约翰·高士倭绥(John Galsworthy)一八六七年生于英国撒雷省的高姆地方。他虽生在撒雷省,却是个狄温(Devonishere狄温许儿是英国的一个省名)人,就是他的姓高士倭绥(Galsworthy)的顺序,也可以一望而知是狄温的名字,且是他在狄温那里,也住过好多的年岁。即在他的作品里,也是很多关于狄温事实的色彩,如《狄温的一个人》(A Man of Deven)、《缙绅》(The Patrician)、《雾里驰骋》(Riding in Mist),在这些小说、剧本里,很可见得出。他第一次受教育是在哈楼(Harrow)哈罗大学(1881—1886),后来便转入牛津大学,学习了三年的法律。从这时到一八九○年之中,他选了辩护士业,那时他是继续他的法律上的准备,因他父亲愿意并且助着他,使他仍然能与他的父亲营同样的职业。
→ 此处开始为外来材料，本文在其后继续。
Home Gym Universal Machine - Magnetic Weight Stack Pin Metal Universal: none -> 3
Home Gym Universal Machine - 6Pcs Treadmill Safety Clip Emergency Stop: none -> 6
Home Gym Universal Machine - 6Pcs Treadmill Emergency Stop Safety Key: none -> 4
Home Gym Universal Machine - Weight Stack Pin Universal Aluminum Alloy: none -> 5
不过,高士倭绥生性便不喜欢研究法律,他曾说:“我在种种的律师事务室里读书,而所练习的,则几乎全不与我性格相近,且是我自始至终,不喜欢我的职业。”由此可以见出高士倭绥自青年对于法律,早已有了一种很强烈的反感。到后来他有许多著作,差不多是对于现代英国法律,下根本上的总攻击,大约这时已经埋下了那样伟大文学的种子了。
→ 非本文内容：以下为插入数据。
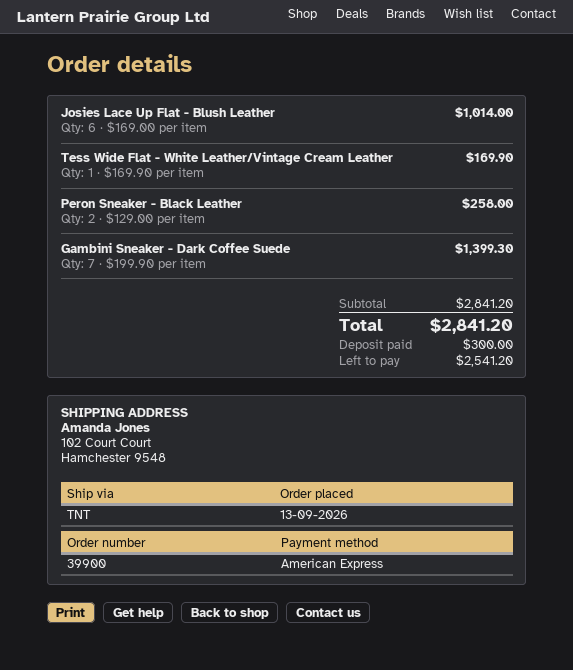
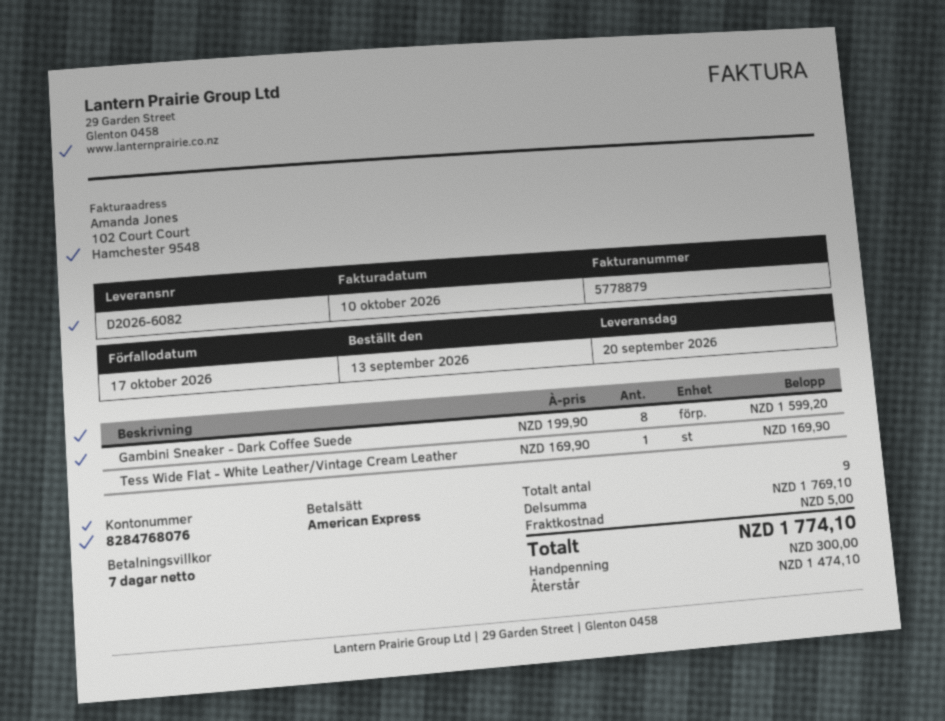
Josies Lace Up Flat - Blush Leather: 6 x 169.00 = 1014.00 -> none
Peron Sneaker - Black Leather: 2 x 129.00 = 258.00 -> none
Gambini Sneaker - Dark Coffee Suede: 7 x 199.90 = 1399.30 -> 8 x 199.90 = 1599.20
subtotal: 2841.20 -> 1769.10
shipping: none -> 5.00
total: 2841.20 -> 1774.10
balance: 2541.20 -> 1474.10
他习辩护士业,既郁郁不得志,家里也还富足,于是他便飘然远出,作各地的旅行。他旅行所经的地方,非常之多,几乎周遍了全世界。如:阿美利加、埃及、不列颠、哥伦比亚以及澳大利亚、俄罗斯、韭吉群岛诸处,都曾经过这位热心社会改革的文学家的足迹。他曾坐了帆船,由阿答拉底(Adelaide)到北阿非利加去,遇见了些危险,后来他作的《约瑟康拉达》(Joseph Conrad)小说,就是追想他遇险的事实。
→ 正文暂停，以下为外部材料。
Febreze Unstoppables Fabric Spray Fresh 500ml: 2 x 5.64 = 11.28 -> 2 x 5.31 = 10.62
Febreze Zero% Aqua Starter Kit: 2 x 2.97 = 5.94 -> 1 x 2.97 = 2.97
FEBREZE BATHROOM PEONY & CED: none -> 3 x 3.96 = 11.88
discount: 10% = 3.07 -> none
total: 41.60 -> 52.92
他本有文学上的嗜好,后来便渐渐留心到著作的事业上去。一八九九年,第一次印行他的著作,是部小说,名字叫Jocelyn,又接连着出了一种短的Novel及一卷短篇小说。他本来是诗人兼小说家及戏曲家,不过他第一次著作的尝试都是小说。在他第一种戏剧创作以前,曾做过四种小说,内两种是《乡居》(The Country House)、《本性的人》(The Man of Property),那时他的文学上,已经有点成功,及至最有名的《银盒》(The Silver Box)出而问世的时候,他的论文、小说、戏剧及诗集,已出得好些了。
高士倭绥是一个严肃而坦白的著作家,他的文学上的作品,在字句中,有非常好的感觉:清楚、简单,直接能予人以最清晰而激动的一种印象,使读者或听者对于他的著作,永不能有印感的欠缺,无论他的戏剧或小说,都有深入人心而不予人以厌烦的这种文艺上的力量。他是一个最仁爱的作家,所以他的文字,是令人以极宽厚的感觉,比较社会党员及社会改良者,更要仁厚。他简直是最富有同情的艺术家。Sympathetic Art-ist凡属于他的著作,几乎全是为平民抱不平,而与社会上恶劣、虚伪、偏颇的礼教、法律、制度相搏战。差不多不仅可说他的文学是社会主义文学,且是纯粹由于人人心底,对于现代各种法制,根本怀疑的文学,他可谓为一个有威权而卓异的作家了!他在英国当代文坛上,与王尔德(Os-car Wilde)、萧伯纳(Bernard Shaw)及巴尔克耳(Granville Barker)诸人,各树一帜,而自有其特殊的色彩。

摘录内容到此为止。